Agreement in the East: Areal Feature to a Microparameter by Tanmoy Bhattacharya

The familiar structure of a clause consists of a subject, an object, a verb, and something like a Tense inflection, aligned somewhat in the following fashion. For various reasons however, agreement was thought to deserve a place and a head called AGR found a place in its own right (at the end of the 1980s, to be precise). Soon however, it was realised that there should be two of them not one, the latter being a reflection of the research energy being spent mostly studying languages showing single argument agreement phenomenon, that is, agreement with the subject – the dominant construct in the little history of theoretical linguistics (or more accurately, Syntax), contributed mostly, again for historical reasons, by studies on Romance and Germanic languages. However, even a small WALS sample (of 378 languages) suggests that by far most languages that show agreement, show multiple-argument agreement (>51%). This has not been noticed before.

In this talk, I localise this observation and propose “multiple” agreement as a Sprachbund/ areal feature across a contiguous belt extending eastward from the foothills of Himalayas to Burma, where verb-indexation and/or agreement with more than one argument is not uncommon. However, syntactic accounts of agreement within the context of at least languages in India have been dominated by studies on Hindi-Urdu.

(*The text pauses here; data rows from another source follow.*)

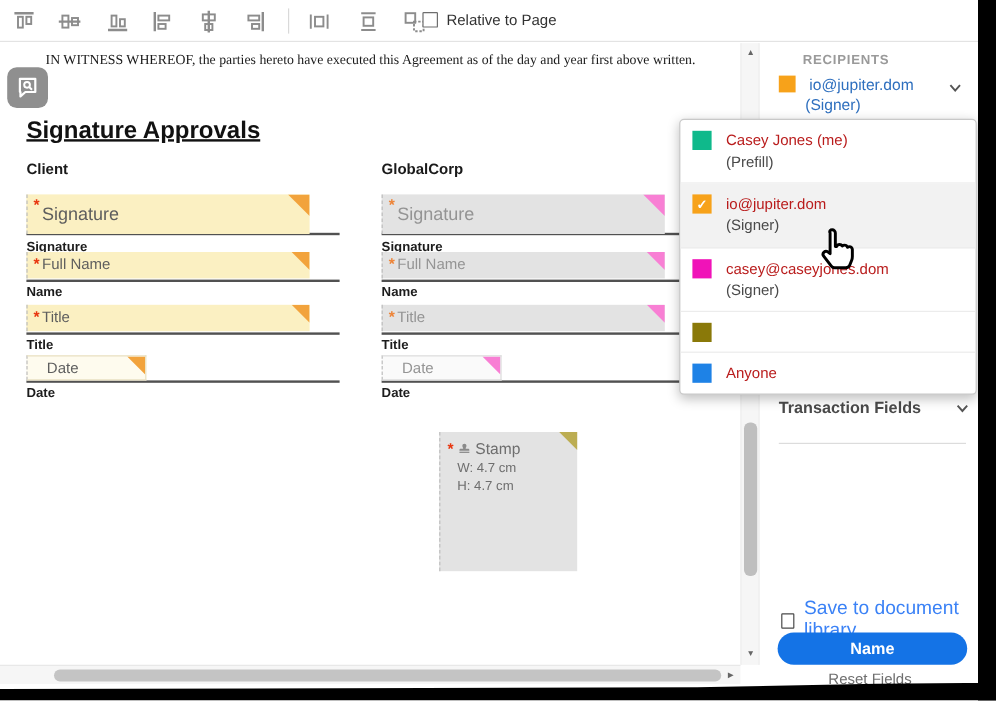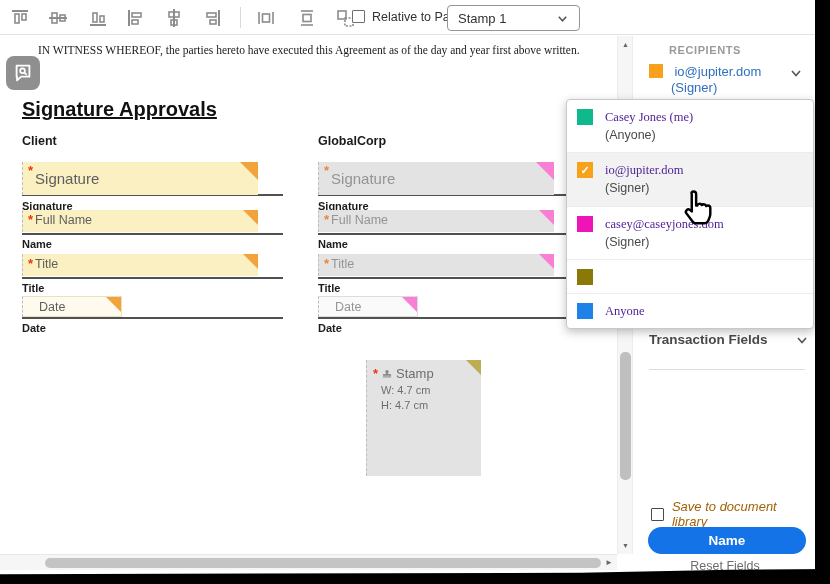--- a/index.html
+++ b/index.html
@@ -160,12 +160,6 @@
     </div>
     <div class="tb-check"></div>
     <div class="tb-check-label">Relative to Page</div>
-    <div class="tb-select">
-      <span>Stamp 1</span>
-      <svg width="13" height="13" viewBox="0 0 14 14">
-          <polyline points="3,5 7,9.5 11,5" fill="none" stroke="#555" stroke-width="1.6"></polyline>
-        </svg>
-    </div>
   </div>
 
   <div class="doc">

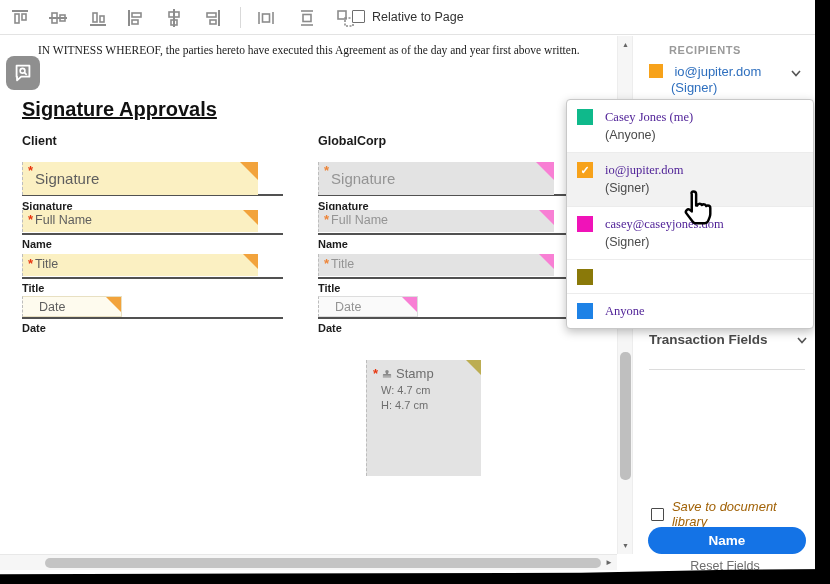--- a/index.html
+++ b/index.html
@@ -82,7 +82,7 @@
   .dd-row:last-child{border-bottom:none;}
   .dd-row.selected{background:#F2F2F2;}
   .dd-swatch{width:16px;height:16px;flex:0 0 16px;margin-top:1px;display:flex;align-items:center;justify-content:center;color:#fff;font-size:11px;font-weight:bold;}
-  .dd-name{font-size:12.5px;color:#4c1d95;line-height:1.45;white-space:nowrap;font-family:Liberation Serif, serif;}
+  .dd-name{font-size:12.5px;color:#b91c1c;line-height:1.45;white-space:nowrap;}
   .dd-row.long .dd-name{font-size:11.5px;}
   .dd-role{font-size:12.5px;color:#4A4A4A;line-height:1.45;}
 

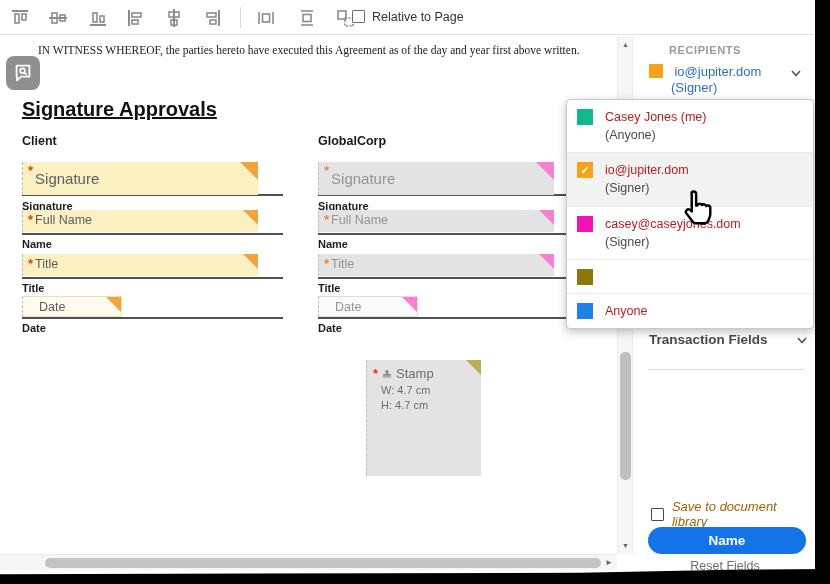--- a/index.html
+++ b/index.html
@@ -319,7 +319,7 @@
         </div>
       <div>
           <div class="dd-name">Casey Jones (me)</div>
-           <div class="dd-role">(Anyone)</div>
+           <div class="dd-role">(Prefill)</div>
         </div>
     </div>
     <div class="dd-row selected">

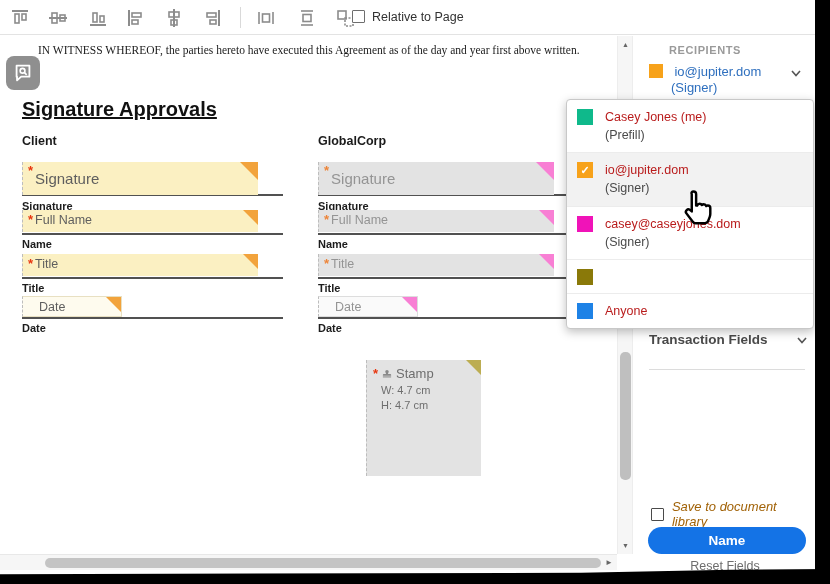--- a/index.html
+++ b/index.html
@@ -72,7 +72,7 @@
   .txn-divider{position:absolute;left:14px;top:333px;width:156px;height:1px;background:#DCDCDC;}
   .save-row{position:absolute;left:16px;top:463px;display:flex;align-items:center;gap:8px;cursor:pointer;}
   .save-box{width:13px;height:13px;border:1.5px solid #4A4A4A;border-radius:1px;background:#fff;}
-  .save-label{font-size:13px;color:#a16207;font-style:italic;}
+  .save-label{font-size:16px;color:#3b82f6;}
   .send-btn{position:absolute;left:13px;top:491px;width:158px;height:27px;border-radius:14px;background:#1473E6;color:#fff;font-size:13.5px;font-weight:bold;display:flex;align-items:center;justify-content:center;cursor:pointer;}
   .reset-link{position:absolute;left:0;top:523px;width:180px;text-align:center;font-size:12.5px;color:#6E6E6E;cursor:pointer;}
 

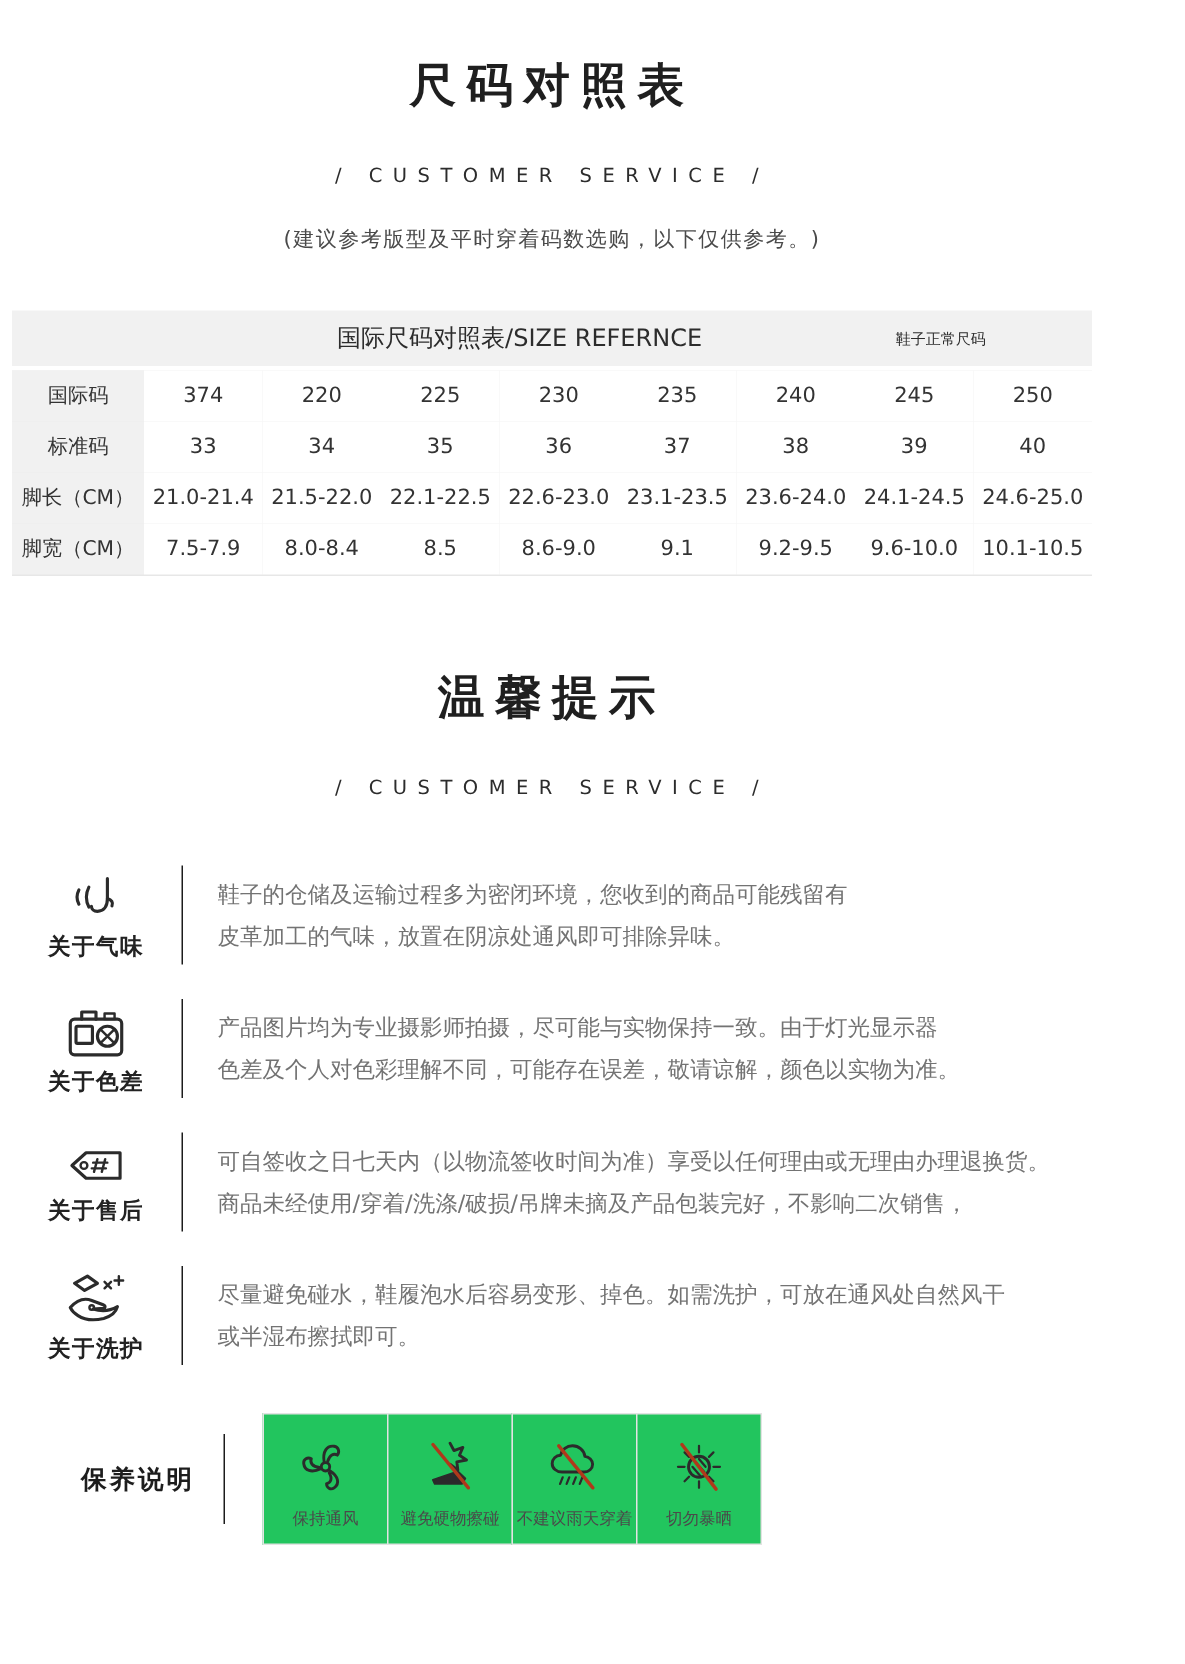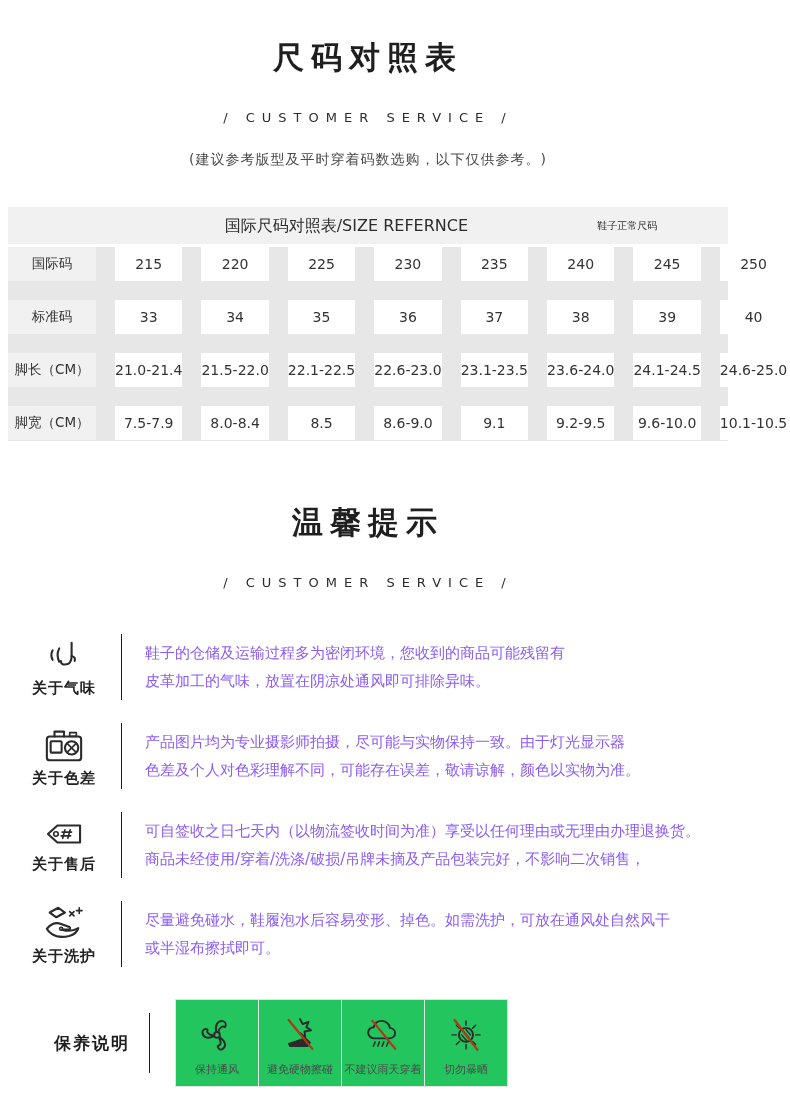--- a/index.html
+++ b/index.html
@@ -47,7 +47,7 @@
   }
   .size-grid{
     display:grid;grid-template-columns:88px repeat(8,1fr);
-    gap:19px;background:var(--grid-line);
+    gap:0;background:var(--grid-line);
     border-bottom:1px solid var(--grid-line);
   }
   .size-grid .cell{

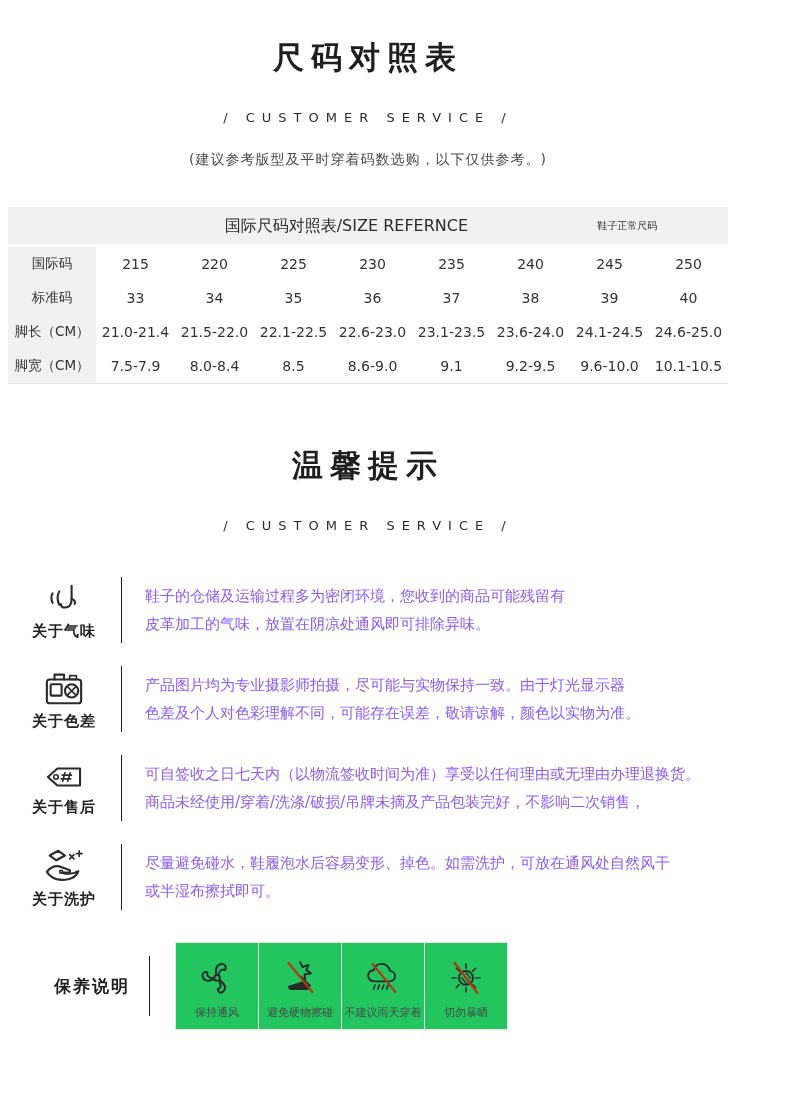--- a/index.html
+++ b/index.html
@@ -108,7 +108,7 @@
     <div class="size-grid">
 
       <div class="cell rowlabel">国际码</div>
-      <div class="cell">215</div>
+      <div class="cell">374</div>
       <div class="cell">220</div>
       <div class="cell">225</div>
       <div class="cell">230</div>

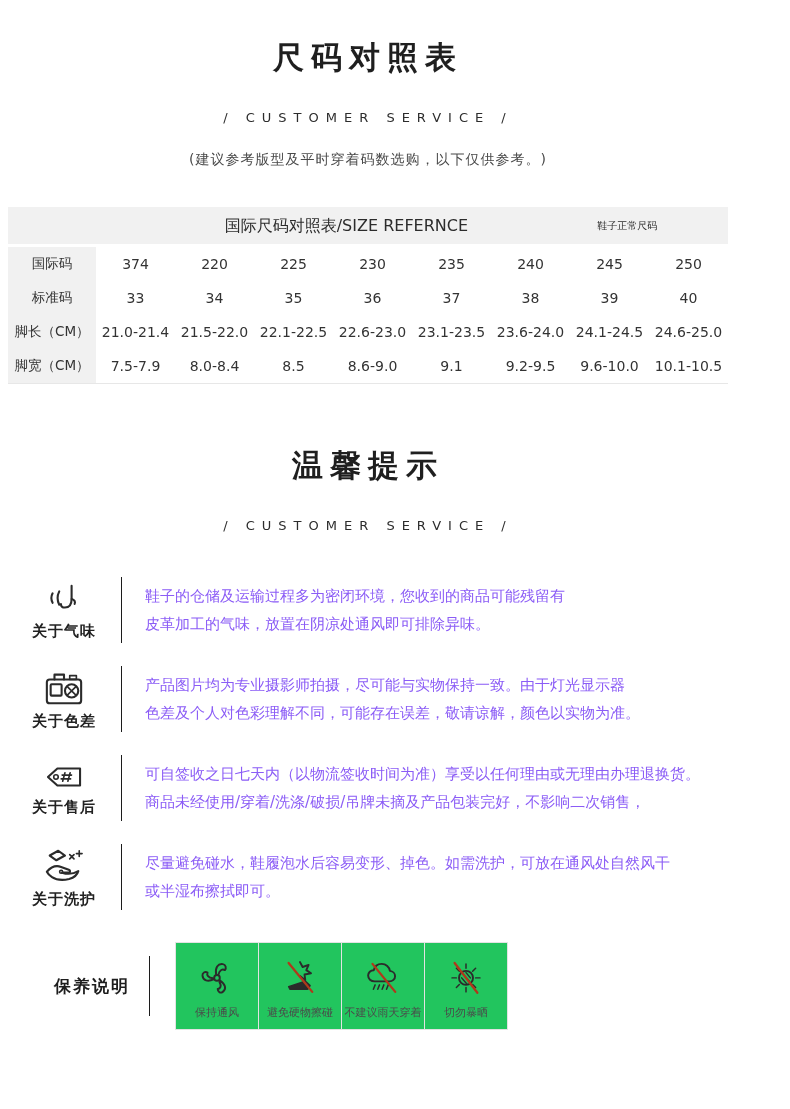--- a/index.html
+++ b/index.html
@@ -65,7 +65,7 @@
   }
   .tip-left .tip-label{font-size:15px;font-weight:bold;color:#222;margin-top:4px;letter-spacing:1px;}
   .v-divider{width:1px;background:#1c1c1c;height:66px;flex:0 0 1px;}
-  .tip-text{padding-left:23px;font-size:15px;color:#8b5cf6;line-height:28px;}
+  .tip-text{padding-left:23px;font-size:15px;color:#737373;line-height:28px;}
   .tip-text div{white-space:nowrap;}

I have been working for some time on some of these languages spoken in south Asia, particularly in India. First, there is a group of languages that evolved from Māgadhi Prākrit, namely, languages like Maithili, Magahi, Angika etc., that are different from languages that evolved from Sauraseni Prākrit, namely, Hindi-Urdu, in being multiple-argument agreement languages. In Bhattacharya (2016), I tried to show that these group of languages are parametrically different from Hindi-Urdu in certainly this aspect of agreement and therefore must find a different theoretical explanation for the phenomenon of agreement. Following that research, in Bhattacharya (2017a,b), I have tried to show that the pronominal cliticization is common in the Munda languages, at least in the Kherwarian or North Munda languages like Mundari, Santhali and Ho. In Bhattacharya (2018), I extended the observation to agreeing Tibeto-Burman languages across the Himalayan region (including Nepal) and southern Chin languages in Mizoram.

However, I will show that this areal feature of “multiple” agreement is a microparameter, requiring different syntactic treatments, whether it is agreement or cliticization or indexation. Thus, it is only a formal syntactic account that can provide the true picture.